Progressão dos mindhunters
Jonathan Groff retorna como o agente Holden Ford que ganha um pouco menos de notoriedade, se comparado ao seu destaque na 1ª temporada. Mas nem por isso ele fica para trás e entrega um Holden persistente, teimoso, sem filtro, insistente e com opinião forte. Isso o pode torná-lo um pouco irritante e perigoso para os casos, a ponto de Bill e Wendy terem que ‘cuidar’ dele? Sim, mas são essas características que fazem os casos e as entrevistas progredirem, ganharem conteúdo e status que, consequentemente, dá um grande gás no estudo da mente do criminoso. Holden é uma pessoa que precisa ouvir as coisas ‘na lata’ para mudar sua visão e pensamento, um ponto que ajuda a entender melhor o personagem.
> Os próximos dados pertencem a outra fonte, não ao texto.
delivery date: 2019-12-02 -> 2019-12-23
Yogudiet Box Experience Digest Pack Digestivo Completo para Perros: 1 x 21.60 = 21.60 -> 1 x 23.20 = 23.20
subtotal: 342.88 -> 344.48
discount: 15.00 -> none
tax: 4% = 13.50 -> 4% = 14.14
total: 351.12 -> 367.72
Quem se destaca nesta 2ª temporada de Mindhunter é Bill Tench, interpretado por Holt McCallany. A série destrincha o personagem ao dividi-lo em várias tarefas dentro do FBI – como viajar para as entrevistas, dar aulas, ser contratado para falar com as demais autoridades, cuidar do caso de Atlanta, vigiar Holden e, ainda, lidar com um caso muito estranho em sua casa. Bill descobre que seu filho presenciou a morte de uma criança, criando o questionamento sobre o garoto ser inocente ou cúmplice desta tragédia. As cenas do menino são inquietantes, perturbadoras e um pouco sombrias, uma vez que ele não fala e nem reage, regride no comportamento e tem um olhar penetrante. Será que a proposta da série é mostrar o perfil de um psicopata que inicia ainda na infância? A visão embaçada da mãe em não querer aceitar toda a verdade e o medo de Bill também podem ser aspectos deste possível perfil? Fica aí algo a se pensar.
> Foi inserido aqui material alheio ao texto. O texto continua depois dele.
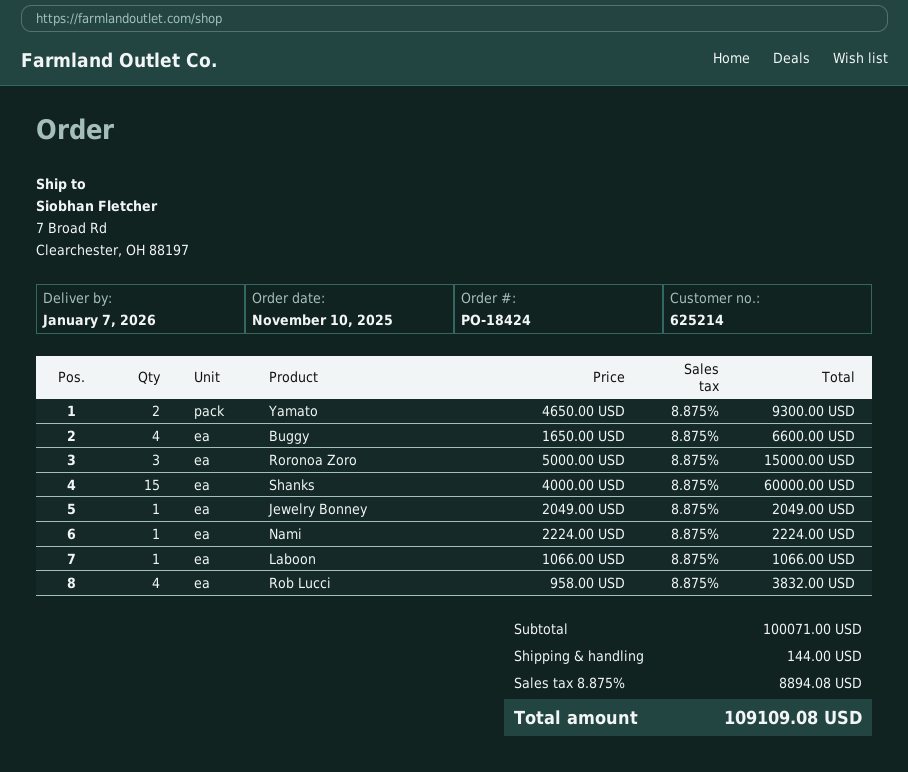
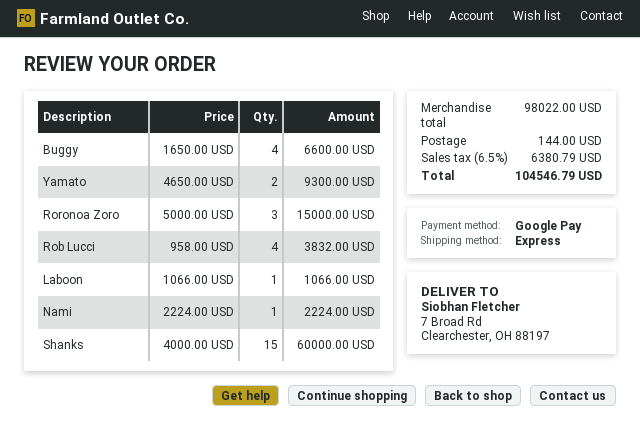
Jewelry Bonney: 1 x 2049.00 = 2049.00 -> none
subtotal: 100071.00 -> 98022.00
tax: 8.875% = 8894.08 -> 6.5% = 6380.79
total: 109109.08 -> 104546.79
Anna Torv ganha mais espaço nesta temporada, revelando mais o lado pessoal, a sexualidade e o crescimento profissional da Dra. Wendy Carr, uma vez que ela passa a fazer as entrevistas enquanto Holden e Bill estão em Atlanta. No entanto, o FBI tenta podá-la, algo que pode ser visto negativamente, já que tal progressão no trabalho e o engate com as entrevistas ganham um olhar feminino e novas perspectivas para a vida pessoal de Wendy. Vamos ver como essa situação vai ficar, caso a série tenha uma nova temporada.
Considerações finais
A 2ª temporada de Mindhunter é menos introdutória e mais crua na narrativa ao usar os conhecimentos sobre serial killers nos novos casos desenvolvidos. Mesmo lenta, a trama continua prendendo a atenção do público com as entrevistas complexas, os diálogos instigantes, as subtramas sombrias e misteriosas e um elenco de ponta que não fica a desejar em nenhum momento. Agora é torcer para que a série seja renovada para 3ª temporada.
Ficha Técnica
Mindhunter
Criado por: Joe Penhall
Direção: David Fincher, Carl Franklin, Andrew Douglas, Asif Kapadia, Tobias Lindholm e Andrew Dominik.
Elenco: Jonathan Groff, Holt McCallany, Anna Torv, Stacey Roca, Zachary Scott Ross, Albert Jones, Cameron Britton, Sonny Vallicenti, Damon Herriman, Lauren Glazier, Sierra Aylina McClain, Joe Tuttle, Michael Filipowich, Oliver Cooper, Corey Allen, Christopher Backus e Robert Aramayo.